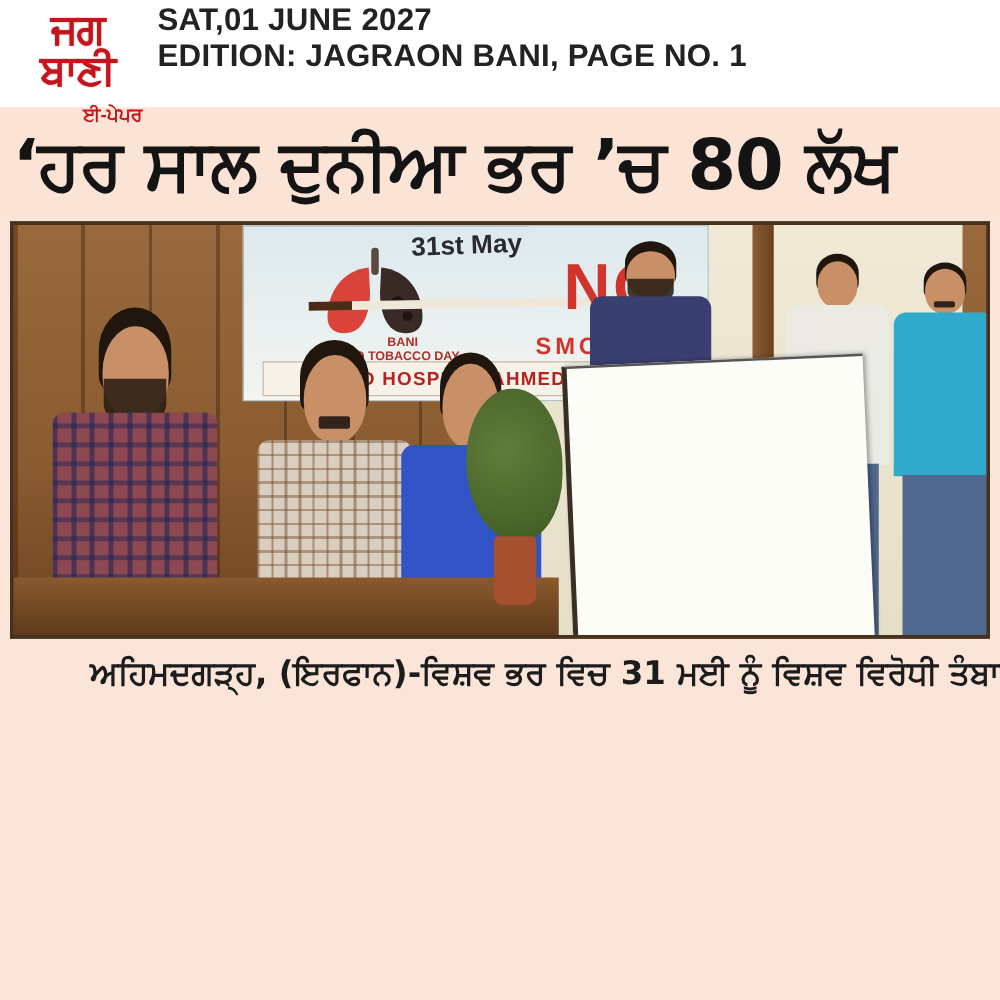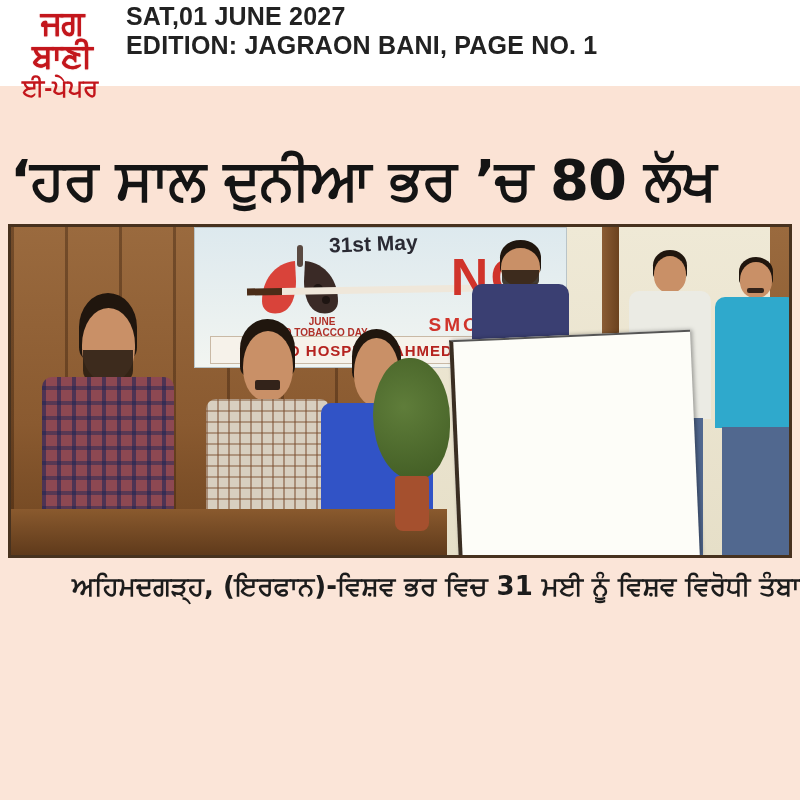"ਈ-ਪੇਪਰ" .logo-sub { font-size: 24px -> 15px; margin-top: 4px -> 13px; text-align: none -> right }
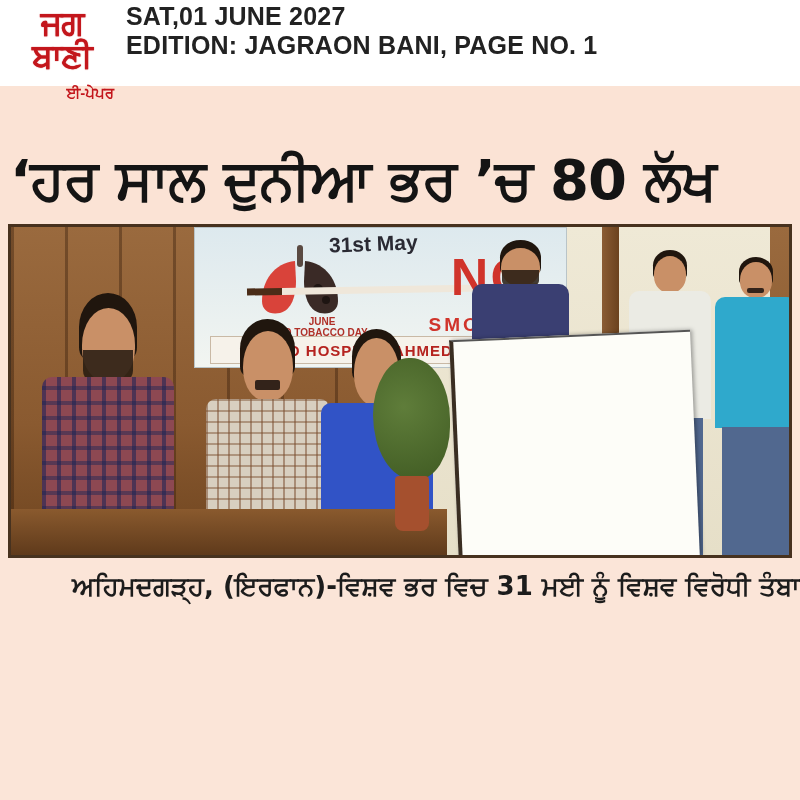"‘ਹਰ ਸਾਲ ਦੁਨੀਆ ਭਰ ’ਚ" .headline div { margin-top: 47px -> none }
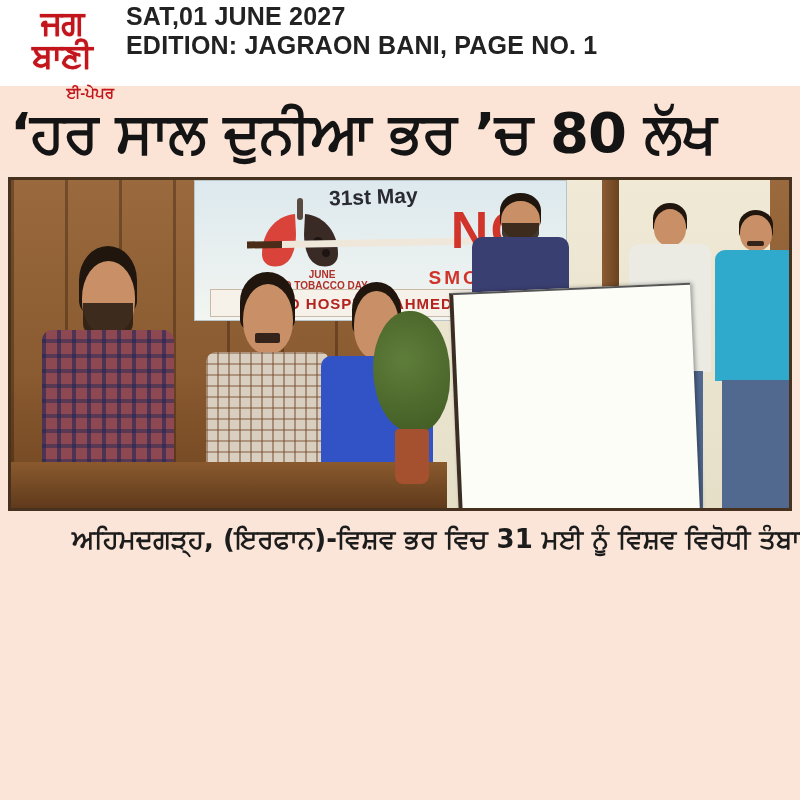"JUNE" div { text: JUNE -> BANI }
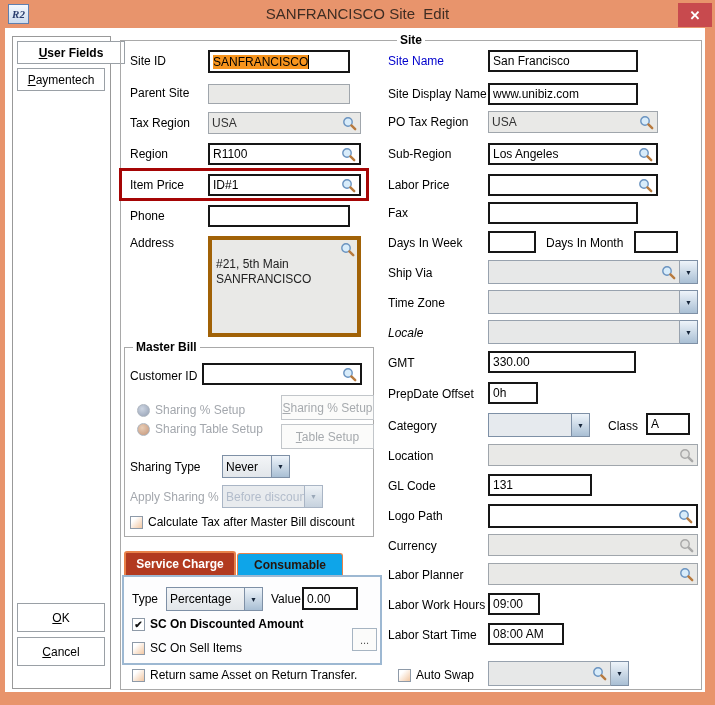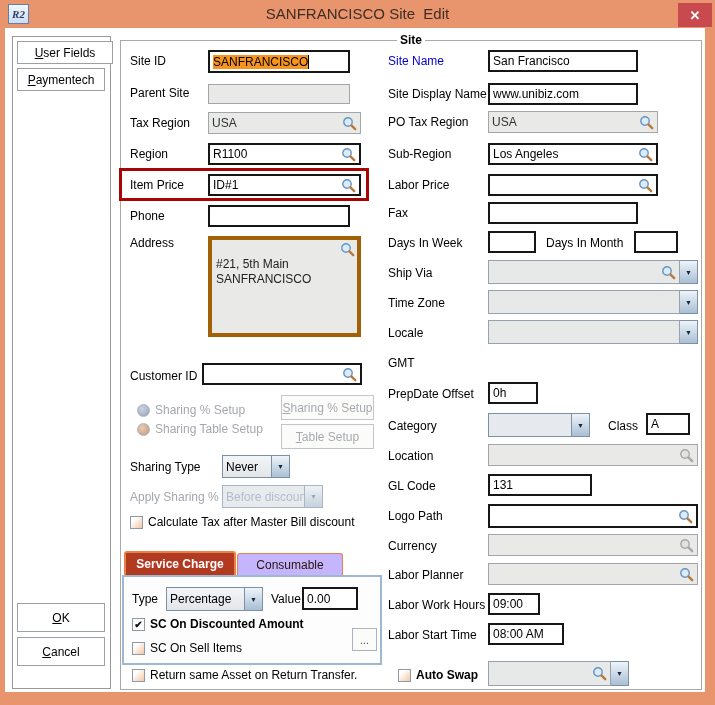"User Fields" div.btn { font-weight: none -> bold; width: 96px -> 108px }
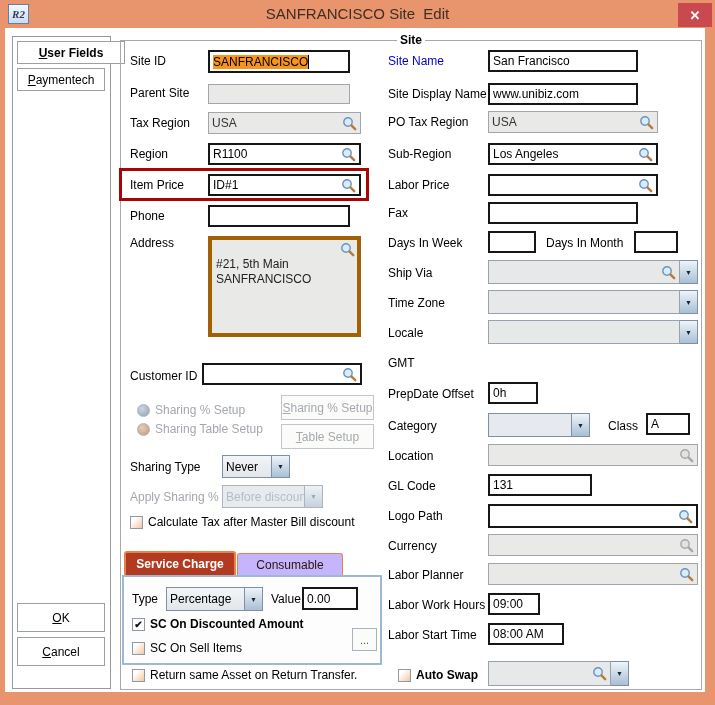"Locale" span.lbl { font-style: none -> italic }
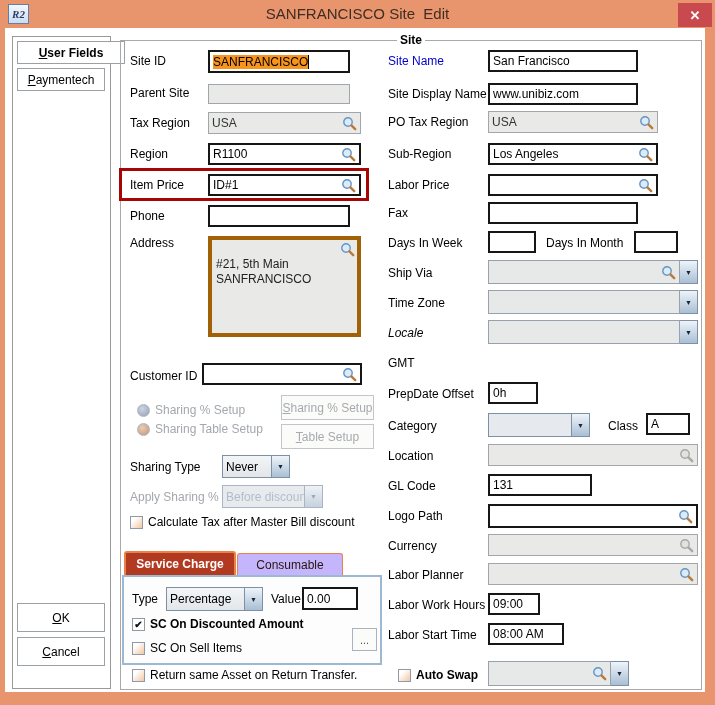"Master Bill" div.group { html: none -> <div> <span>Master Bill</span> </div> }
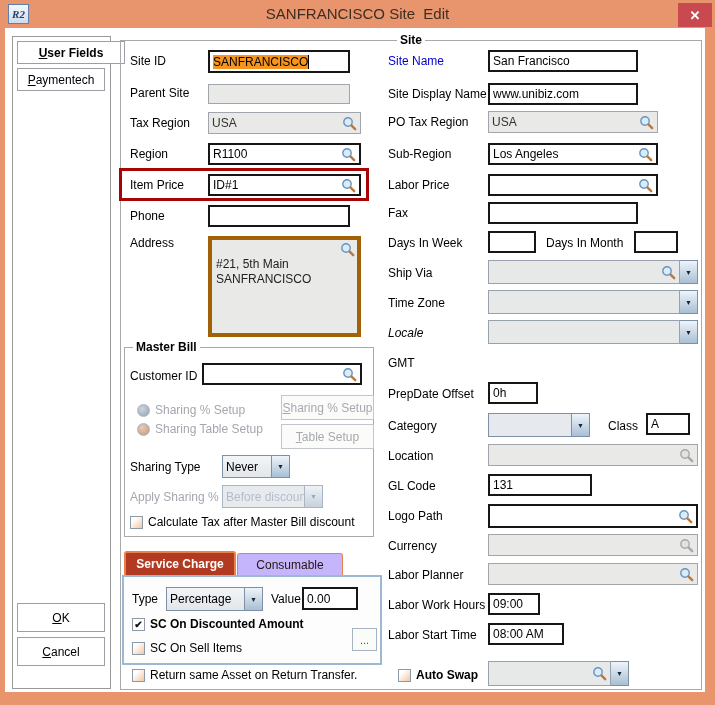"330.00" div.f { html: none -> <div> <span>330.00</span> </div> }
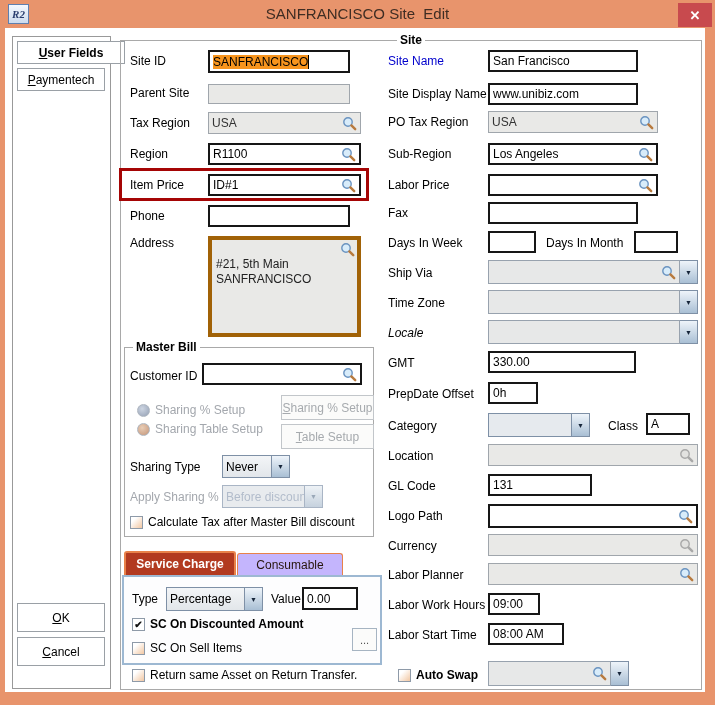"Consumable" .tab.inactive { background: #c4b5fd -> #0ea5e9; font-weight: none -> bold }
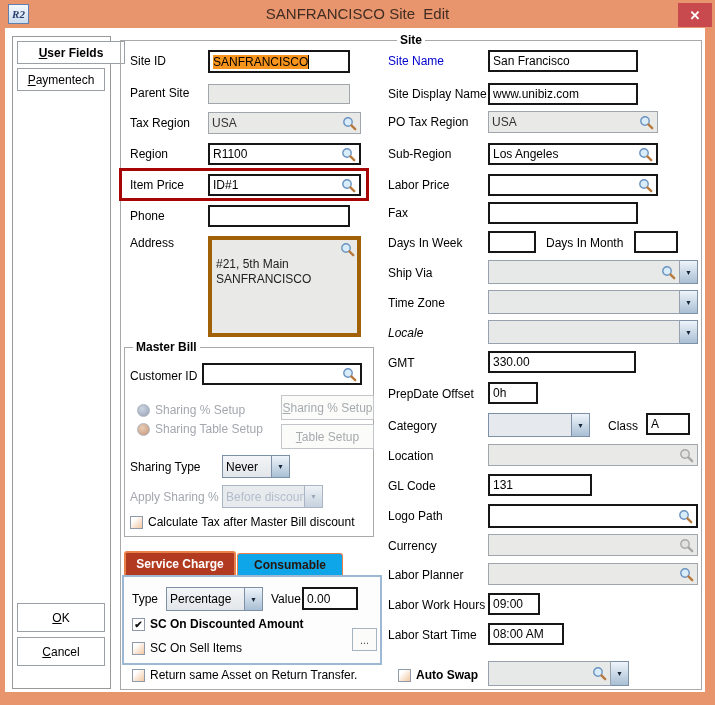"Auto Swap" span.lbl { font-weight: bold -> none }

------------

### WHAT YOU WILL DO:
From the material above, print everything exactly except the pictures.

### WRITTEN RESPONSE:
"ਈ-ਪੇਪਰ" .logo-sub { font-size: 24px -> 15px; margin-top: 4px -> 13px; text-align: none -> right }
"‘ਹਰ ਸਾਲ ਦੁਨੀਆ ਭਰ ’ਚ" .headline div { margin-top: 47px -> none }
"JUNE" div { text: JUNE -> BANI }
"User Fields" div.btn { font-weight: none -> bold; width: 96px -> 108px }
"Locale" span.lbl { font-style: none -> italic }
"Master Bill" div.group { html: none -> <div> <span>Master Bill</span> </div> }
"330.00" div.f { html: none -> <div> <span>330.00</span> </div> }
"Consumable" .tab.inactive { background: #c4b5fd -> #0ea5e9; font-weight: none -> bold }
"Auto Swap" span.lbl { font-weight: bold -> none }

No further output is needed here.